John also pointed out that the strange structure, subject of my conjecture, wasn't buried remains of furnaces, but a level ramp where the the trucks ended their journey and unloaded ore, possibly to a long chute for the last hundred metres journey to a ship's hold. This makes sense of its careful solid construction. It means there's no trace visible of smelting furnaces that might have been on the site, but I daresay soil on cleared and tidied up ground tells its own story when analysed. 

Wednesday, 26 June 2013

The poor you have with you always

I walked down to the Church shop to celebrate the Eucharist for nine people first thing this morning, then sat and before returning to prepare the house for Geoff and Carol's return and pack ready for my departure, I chatted outside Rosie's Bar for an hour. 

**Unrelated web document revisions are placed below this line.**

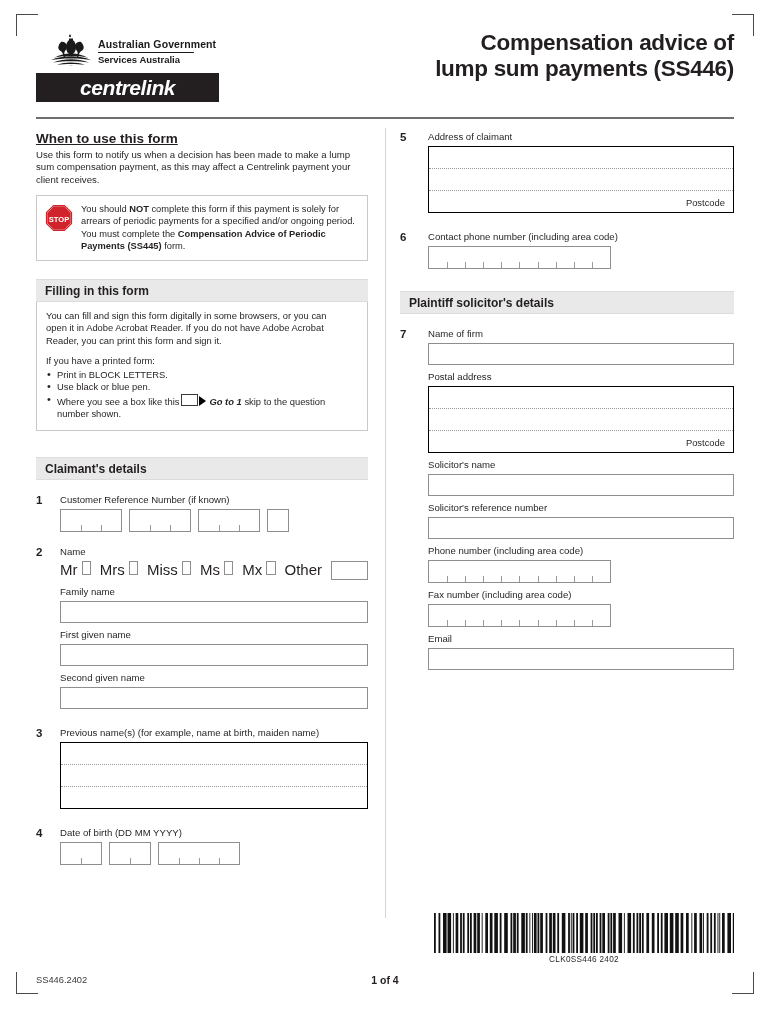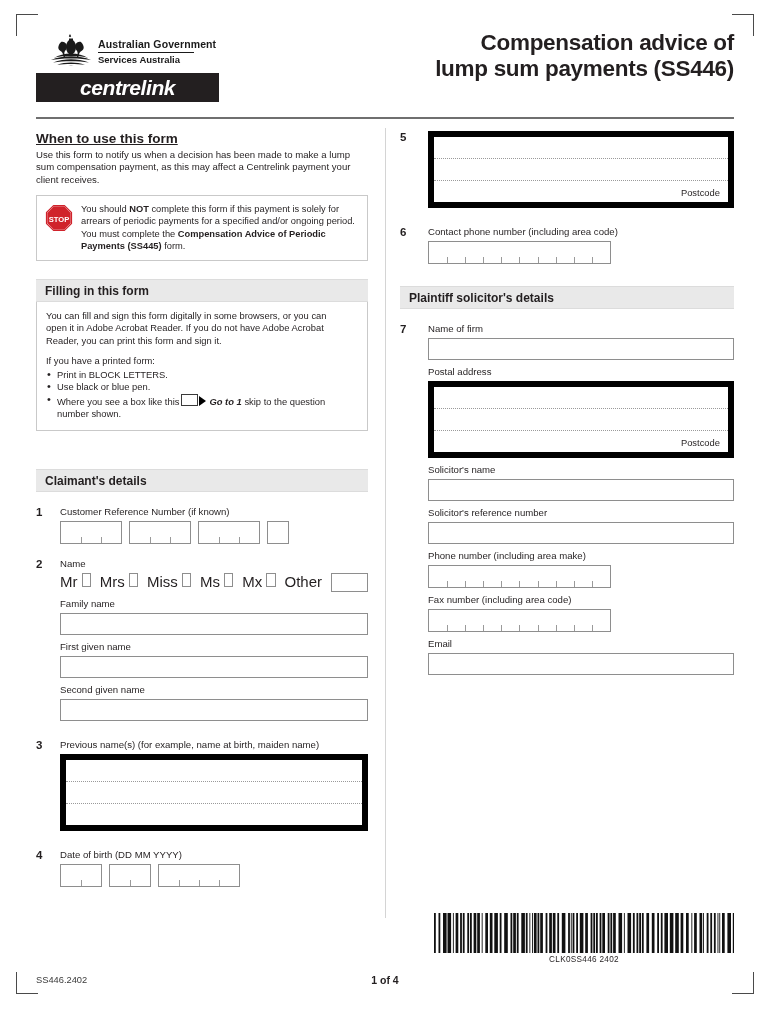--- a/index.html
+++ b/index.html
@@ -325,6 +325,7 @@
     <div class="q" style="margin-top:0;">
       <div class="qnum">5</div>
       <div class="qbody" style="margin-left:28px;">
+        <p class="qlabel">Address of claimant</p>
         <div class="addr">
           <div class="ln"></div>
           <div class="ln"></div>

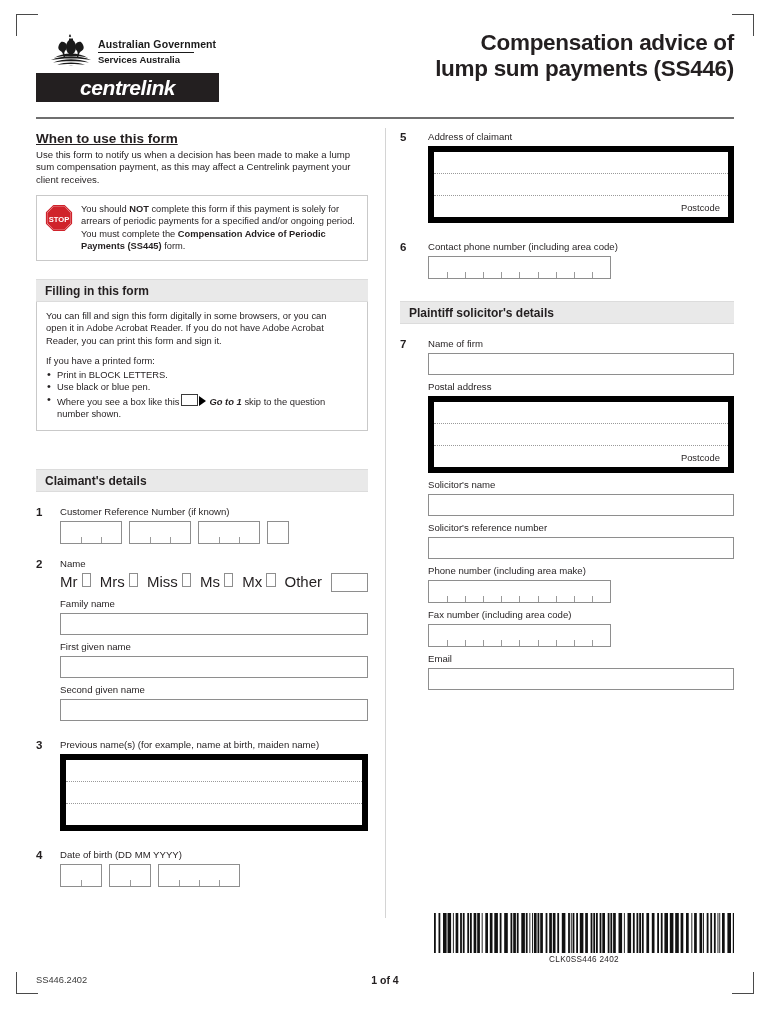--- a/index.html
+++ b/index.html
@@ -101,7 +101,7 @@
   }
 
   
-  .addr{border:6px solid #000000;background:#fff;box-sizing:border-box;}
+  .addr{border:1px solid #000000;background:#fff;box-sizing:border-box;}
   .addr .ln{height:21px;border-bottom:1px dotted #9a9a9a;}
   .addr .ln:last-child{border-bottom:none;position:relative;}
   .addr .pc{

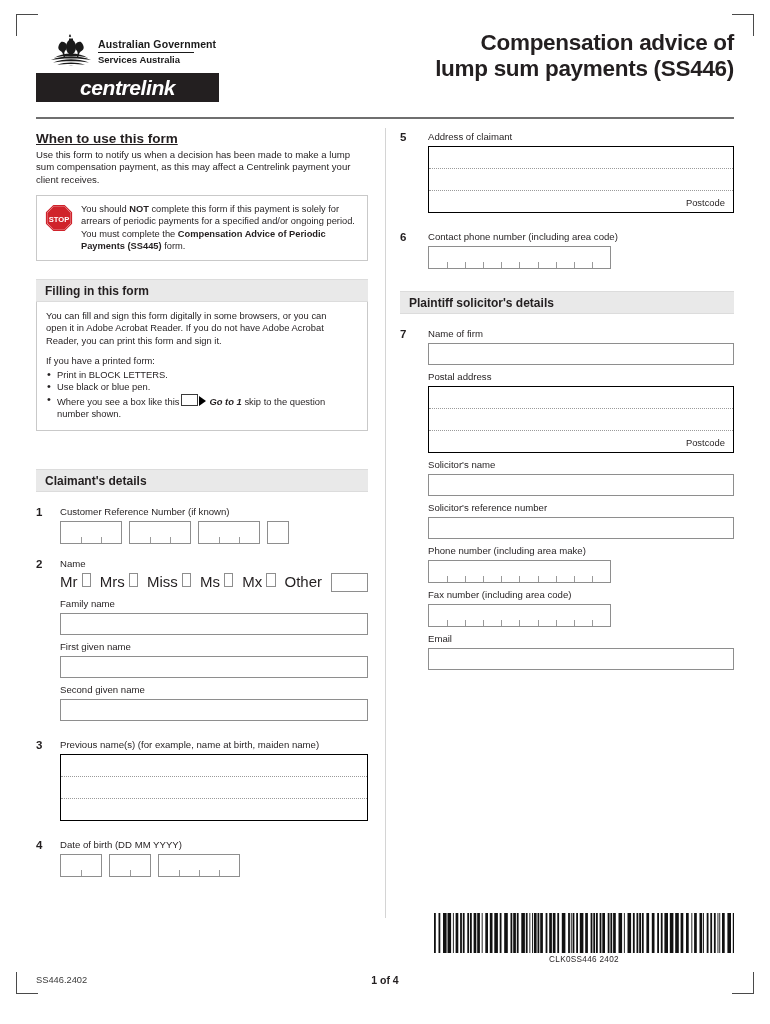--- a/index.html
+++ b/index.html
@@ -222,7 +222,7 @@
       </div>
     </div>
 
-    <div style="margin-top:38px;">
+    <div style="margin-top:26px;">
       <div class="band">Claimant's details</div>
     </div>
 

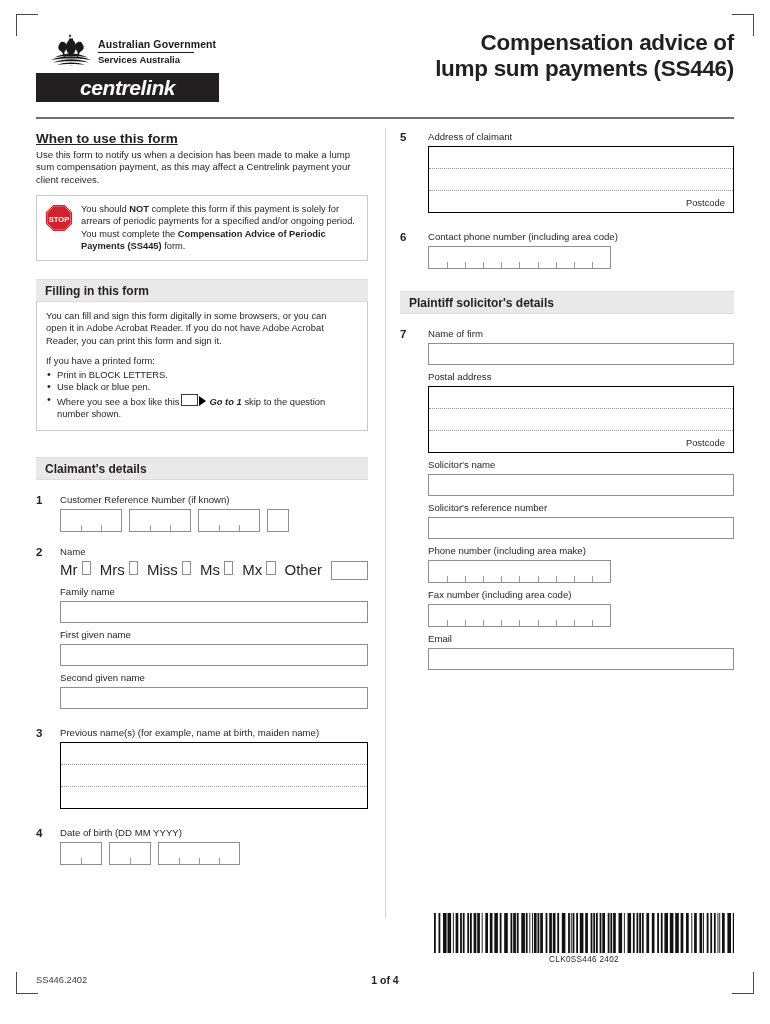--- a/index.html
+++ b/index.html
@@ -382,7 +382,7 @@
         <p class="sublabel">Solicitor's reference number</p>
         <div class="field"></div>
 
-        <p class="sublabel">Phone number (including area make)</p>
+        <p class="sublabel">Phone number (including area code)</p>
         <div class="cells">
           <div class="cellgrp" style="width:183px;">
             <div class="c" style="width:18.1px;"></div>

Nerja breathes an air of quiet prosperity with such a huge number of holiday visitors all year round, yet there is another side to life. I learned about regulars who come to the shop who are homeless, sleeping rough on benches and in parks when holidaymakers have returned to their hotels.  Others with remnants of stable life behind them but with not enough to rent a room. There's a woman living in a parked car near a remote beach, who walks several miles into town daily.  For much of the year, it's warm enough to sleep outdoors, but it's terrible to have no shelter when it rains hard. Some people beg in the streets, peddle cheap goods, or are casual labourers - there's plenty of seasonal fruit picked to be done in this very productive horticultural region

I've seen young mothers quietly begging outside of each bigger supermarket, bearing a card stating how many children they are having to fend for, alone. There's severely physically disabled and very thin young man begging at each Tuesday Mercadillo, and I've seen him in town as well, stripped to the waist holding a crucifix in one hand, like a figure from a Goya painting. Somebody must bring him there. There's no sign of a wheelchair nearby. I've not seen poor people trying to survive here given a police escort away from the public eye.

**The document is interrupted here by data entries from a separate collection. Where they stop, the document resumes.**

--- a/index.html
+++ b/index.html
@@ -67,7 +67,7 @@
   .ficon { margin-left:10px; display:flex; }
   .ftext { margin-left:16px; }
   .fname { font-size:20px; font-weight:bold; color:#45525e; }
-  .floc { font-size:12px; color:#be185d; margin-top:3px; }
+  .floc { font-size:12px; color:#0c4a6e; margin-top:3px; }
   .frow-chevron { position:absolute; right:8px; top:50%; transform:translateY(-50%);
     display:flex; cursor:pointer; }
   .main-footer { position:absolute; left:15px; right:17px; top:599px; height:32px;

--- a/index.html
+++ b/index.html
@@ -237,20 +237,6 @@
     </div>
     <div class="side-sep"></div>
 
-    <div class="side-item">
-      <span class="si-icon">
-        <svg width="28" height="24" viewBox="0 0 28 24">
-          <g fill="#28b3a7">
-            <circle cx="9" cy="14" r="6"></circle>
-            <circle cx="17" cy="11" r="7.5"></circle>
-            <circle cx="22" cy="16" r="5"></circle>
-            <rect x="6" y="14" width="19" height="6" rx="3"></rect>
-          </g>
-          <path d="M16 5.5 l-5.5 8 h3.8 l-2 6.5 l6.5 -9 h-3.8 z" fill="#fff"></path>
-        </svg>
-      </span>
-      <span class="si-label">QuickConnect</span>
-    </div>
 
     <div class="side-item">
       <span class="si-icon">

Last Saturday night, a man installed himself in a corner under a tree near the entrance to our section of the urbanizacion. He had a plastic chair, sleeping bag and rucksack, and a transistor radio to keep him company. He might have been a peddler arriving overnight early to grab an early pitch at the Sunday morning flea market cum car boot sale. He wasn't there the next night.

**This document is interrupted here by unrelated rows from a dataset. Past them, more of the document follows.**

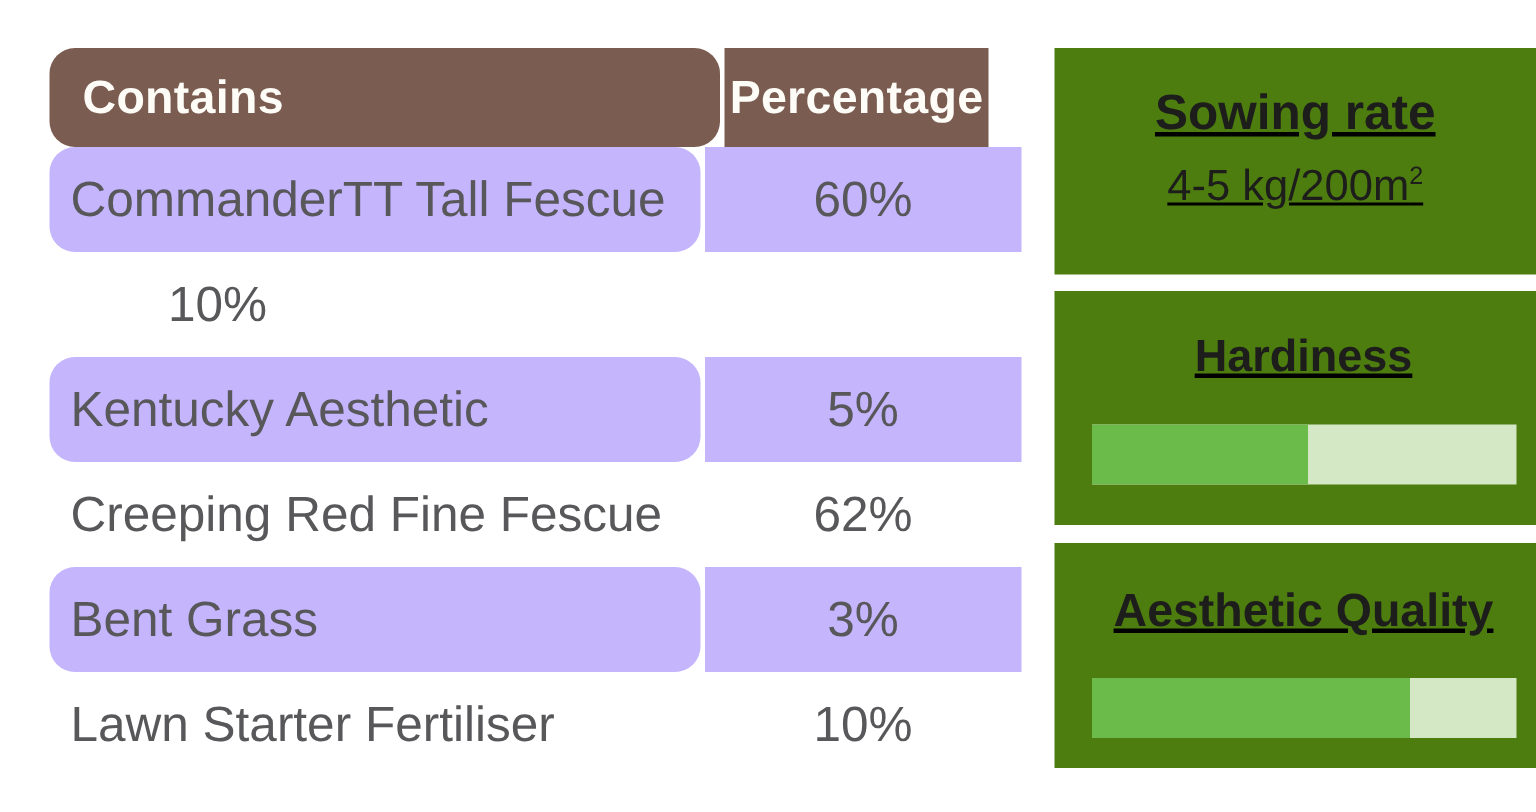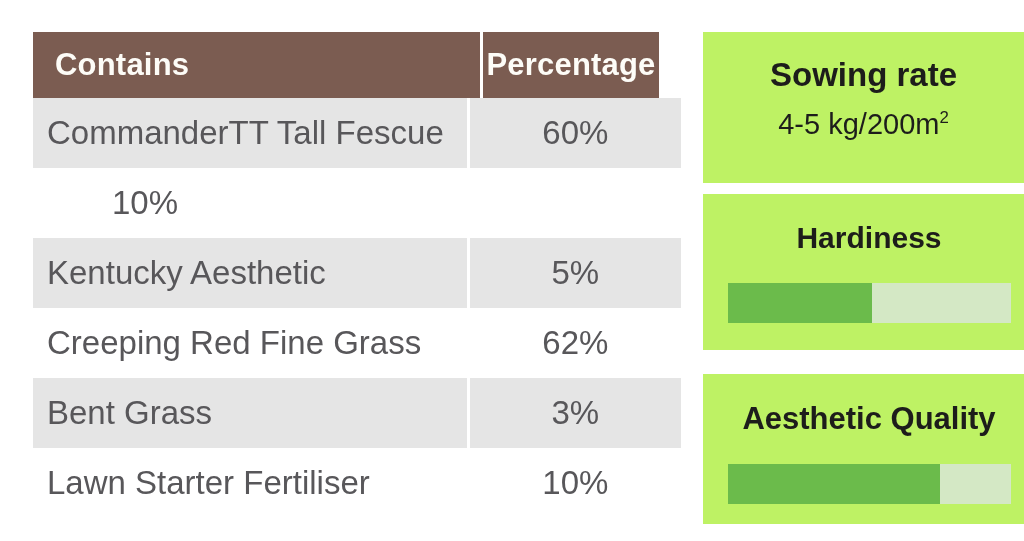--- a/index.html
+++ b/index.html
@@ -70,6 +70,7 @@
     font-size: 33px;
     color: #58575a;
     font-weight: normal;
+    border-radius: 17px;
   }
   .cell-pct {
     width: 218px;

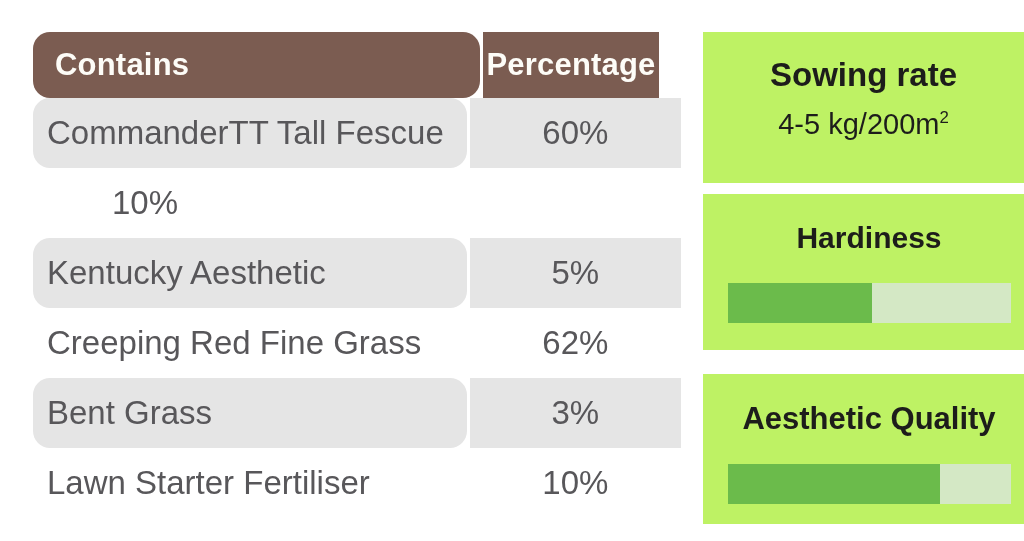--- a/index.html
+++ b/index.html
@@ -100,9 +100,10 @@
     width: 321px;
   }
   .card {
-    background: #bef264;
+    background: #4d7c0f;
     box-sizing: border-box;
     width: 321px;
+    text-decoration: underline;
   }
   .card-sowing {
     height: 151px;

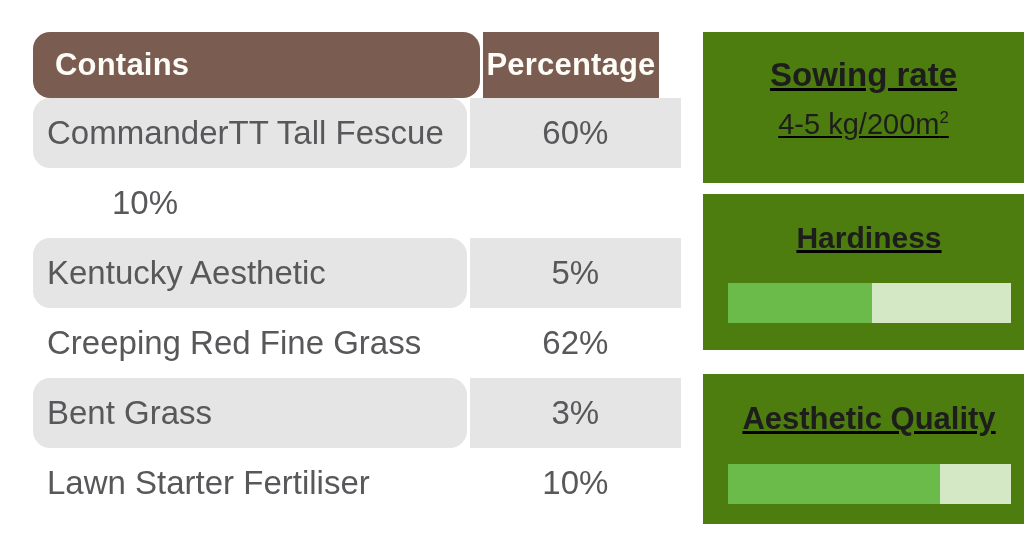--- a/index.html
+++ b/index.html
@@ -85,7 +85,7 @@
   }
   .tbl-row.alt .cell-name,
   .tbl-row.alt .cell-pct {
-    background: #e5e5e5;
+    background: #c4b5fd;
   }
   .tbl-row.plain .cell-name,
   .tbl-row.plain .cell-pct {

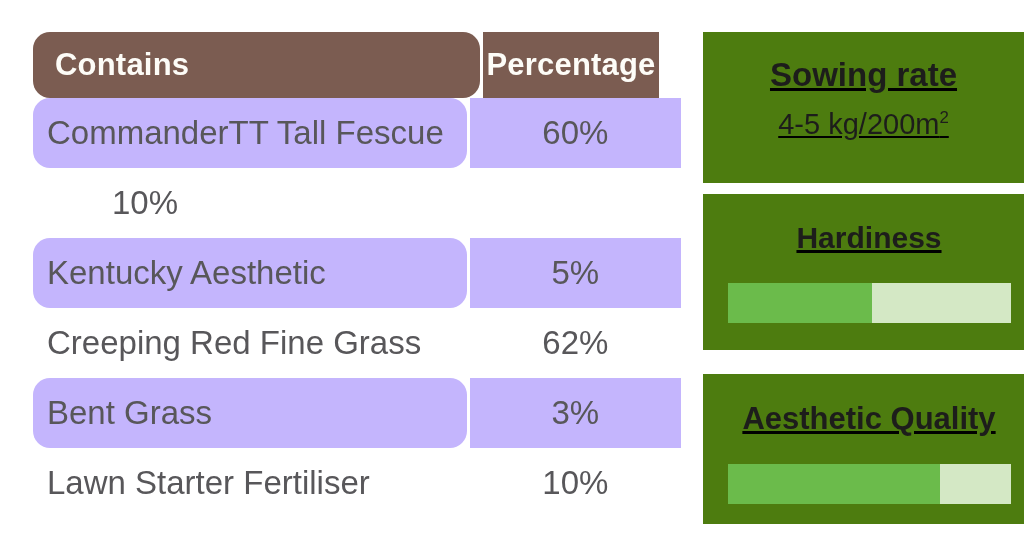--- a/index.html
+++ b/index.html
@@ -194,7 +194,7 @@
       </div>
 
       <div class="tbl-row plain">
-        <div class="cell-name">Creeping Red Fine Grass</div>
+        <div class="cell-name">Creeping Red Fine Fescue</div>
         <div class="cell-pct">62%</div>
       </div>
 

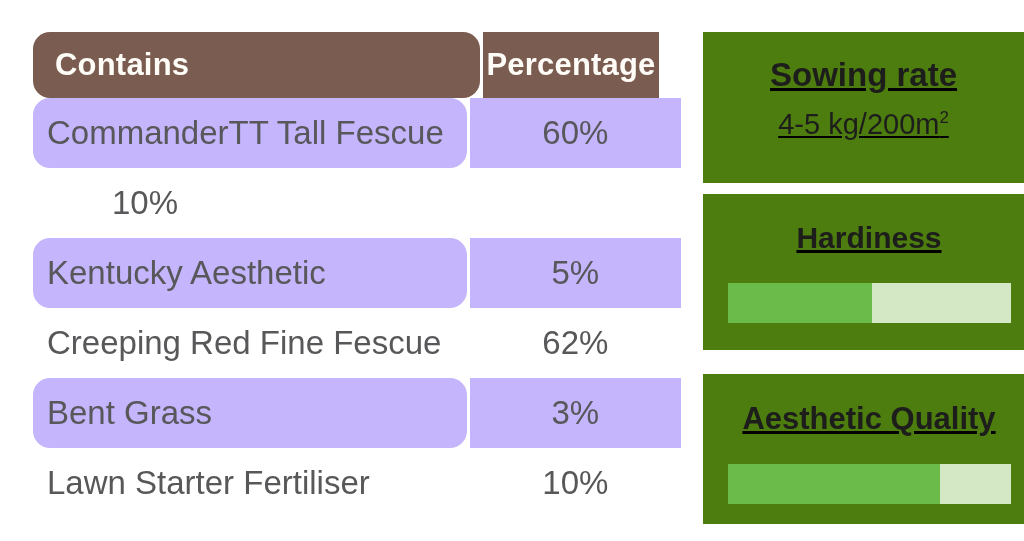--- a/index.html
+++ b/index.html
@@ -136,7 +136,7 @@
     padding-left: 11px;
   }
   .card-meter.second {
-    margin-top: 24px;
+    margin-top: 12px;
     height: 150px;
     text-align: center;
   }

In these severe economic times, state social services must be under great pressure. High unemployment amongst the young is coped with by supportive families, but what of those who become estranged from their kin? Impoverished older folk, isolated by chronic health issues, relationship failures or lack of family aren't always looked after by neigbours, particularly if life has displaced them from a community where they once belonged. In this era of increased longevity it's an increased concern.

My final walk out with a camera was in the late afternoon, to visit the site of the abandoned sugar factory and rum distillery near Maro. It's a few hundred metres up a stone track in between plastic sheeted fields which act as greenhouses, still irrigated by the brick channels laid down 130 years ago for the sugar cane crop that fed the St Joachin factory. The water channel still runs fast and fresh, across and out of the front of the building shell. It's a magnificent ruin in yellow and red brick.
Only two outlying buildings have the dangerous remains of roofing in place. All else is stripped and the brick shell is open to the sky, like the remains of an ancient monastery in a deserted place.
On one side below the building, an unusual circular vegetable garden had been created in the middle of a larger field. The reason for this layout is hard to fathom, but it's very pleasing to the eye in its context.
I was told that the large open space of waste land surrounding the factory is now used by model airplane enthusiasts. The estate still belongs to the company that took it over from the local family which had built and run it at first, before closing it sixty years ago, when industrial production methods changed. It's a remarkable piece of industrial heritage, with complete 'at your own risk' unregulated public access. I can't imagine the being permitted in Britain - just on health and safety grounds, let alone heritage.